# Market.android.com Shows The Touchpad Now



## BrutalSauce (Jun 7, 2011)

Go check it out its showing me that my touchpad is shown now.


----------



## uat (Oct 25, 2011)

confirmed


----------



## AdamLC (Oct 17, 2011)

Does for me too! Awesome!


----------



## midas (Oct 16, 2011)

Great news!


----------



## NoMadMan (Nov 6, 2011)

thanks fo th heads up!

Sent from my HP Touchpad


----------



## hashman (Oct 20, 2011)

Finally
Now for some ICS 

Sent from my HP Touchpad using Tapatalk


----------



## MathewSK81 (Jul 19, 2011)

Works for me too. Awesome.


----------



## simollie (Oct 19, 2011)

Cool. Would this at all affect what apps are deemed compatible to our TP?


----------



## killdashnine (Oct 18, 2011)

Sorry... but I need to ask.

What does this mean exactly? Yeah, I seem touchpad listed.... what can I do now, that I couldn't before?


----------



## Redflea (Jun 7, 2011)

Woot!!


----------



## Redflea (Jun 7, 2011)

killdashnine said:


> Sorry... but I need to ask.
> 
> What does this mean exactly? Yeah, I seem touchpad listed.... what can I do now, that I couldn't before?

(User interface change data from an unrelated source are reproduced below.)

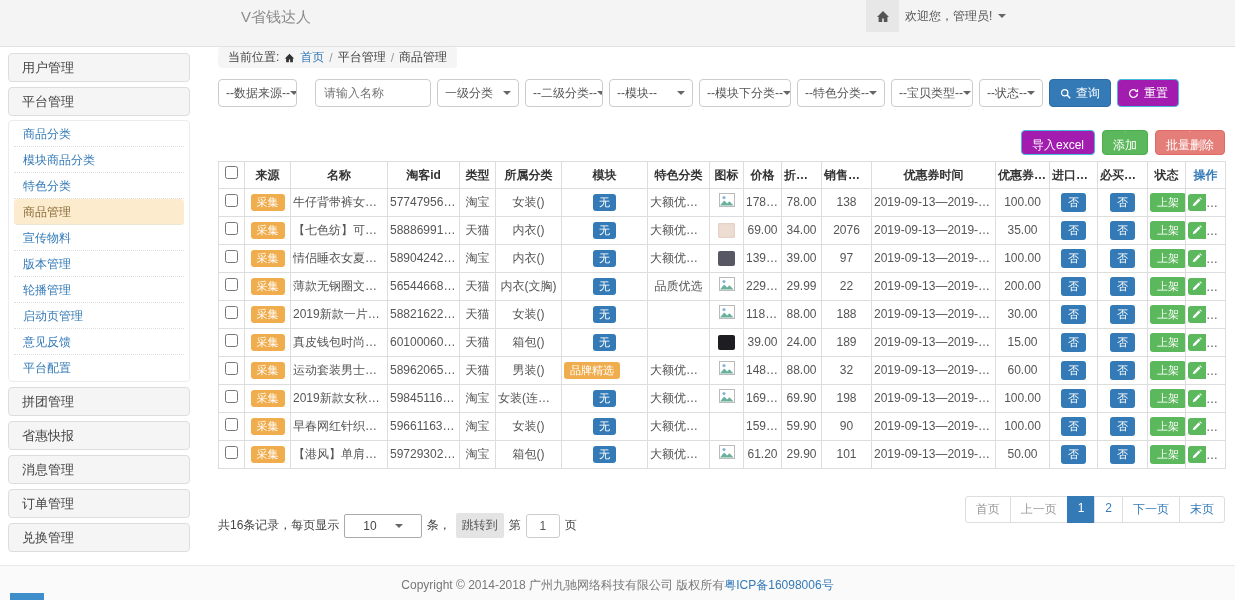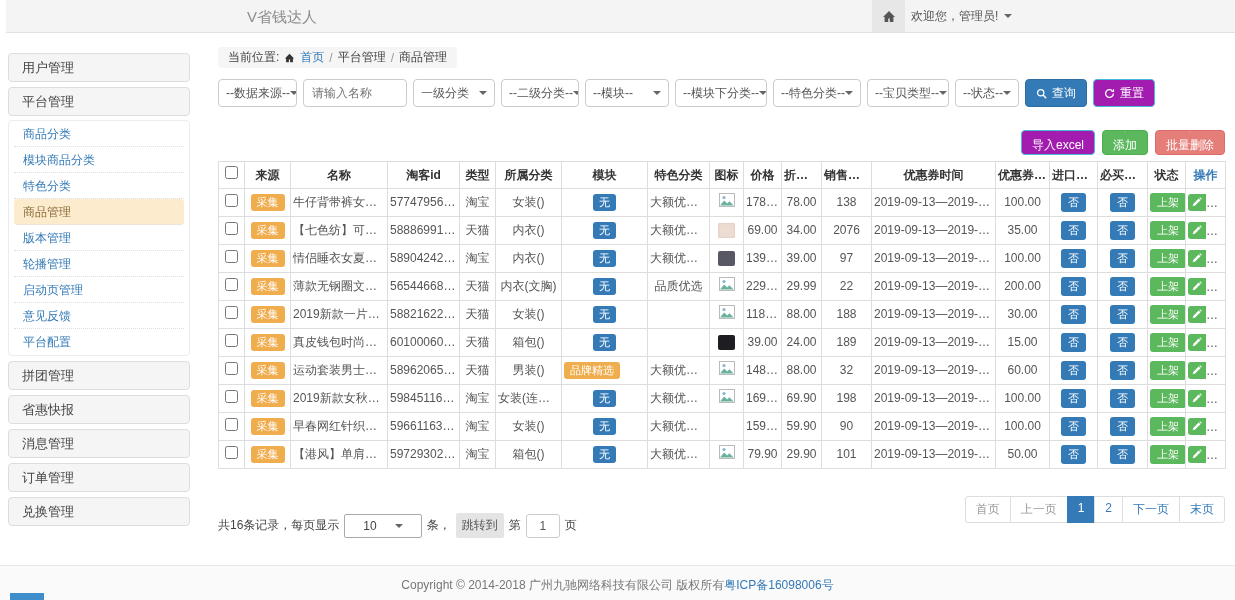"V省钱达人" .topbar { height: 33px -> 47px; left: 6px -> 0 }
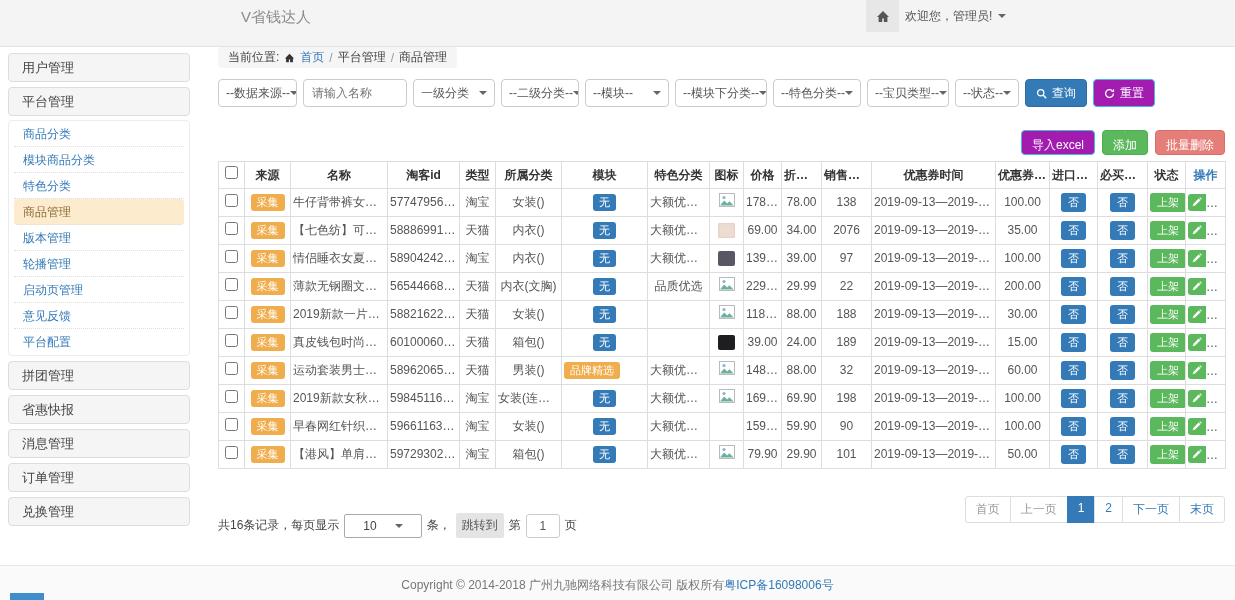"请输入名称" .filters > :nth-child(2) { margin-left: none -> 12px; width: 104px -> 116px }
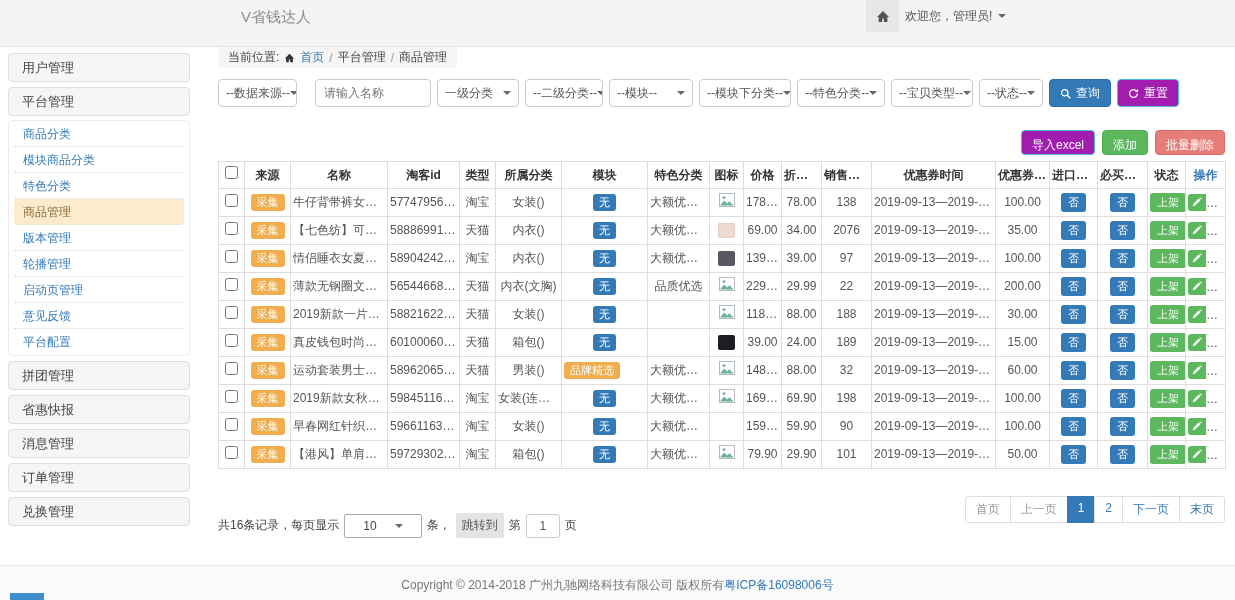"宣传物料" div.submenu-item { html: none -> <div>宣传物料</div> }
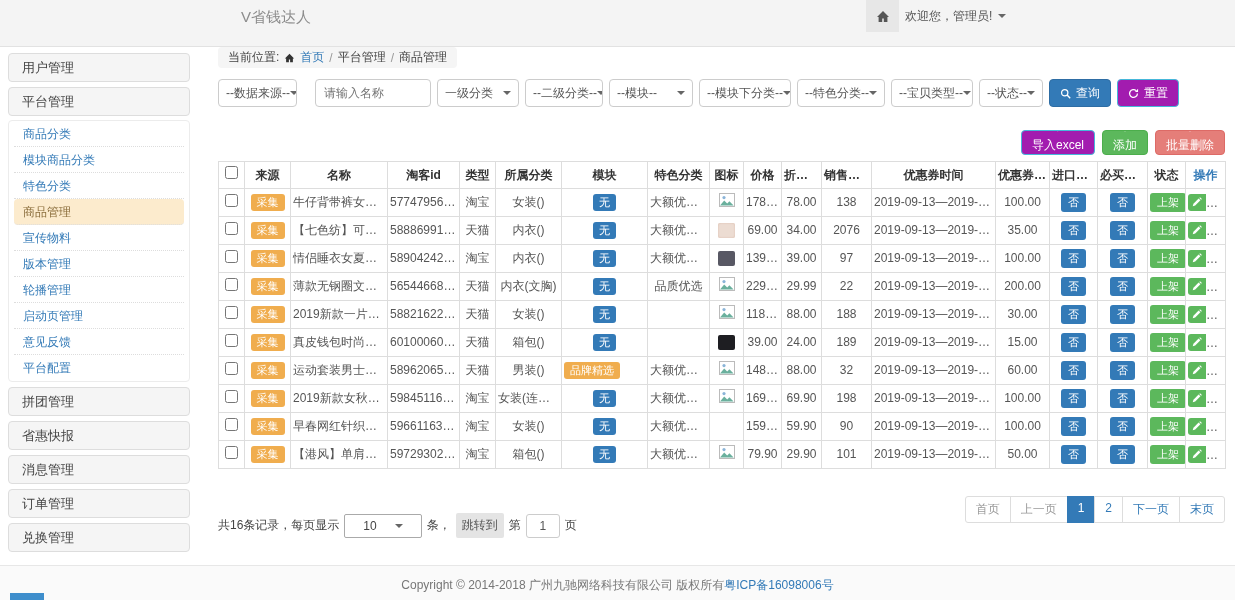"79.90" td { text: 79.90 -> 61.20 }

You can install apps from the web market to your device...the web market allows you to push apps to recognized devices, now that the market recognizes the TP you can do that, and see what is installed on the TP as well.


----------



## pauljohn696969 (Aug 26, 2011)

That's so cool. I just got finished picking apps at random and tell the market in my desktop browser to install them then watching as they are almostly instantly installed... how cool is that!


----------



## midas (Oct 16, 2011)

OK, it was working a few hours ago. And now it's showing that I don't have any devices again. This is strange!


----------



## rohan (Oct 10, 2011)

Yep no longer working for me either! Lets hope it comes back!


----------



## BrutalSauce (Jun 7, 2011)

still working fine for me?


----------



## rohan (Oct 10, 2011)

Weird for me theres still no devices for me. Let me try downloading an app... One sec...
EDIT: Nope still no device listed. I guess I'll give it some time or something...


----------



## JohanX (Oct 7, 2011)

rohan said:


> Yep no longer working for me either! Lets hope it comes back!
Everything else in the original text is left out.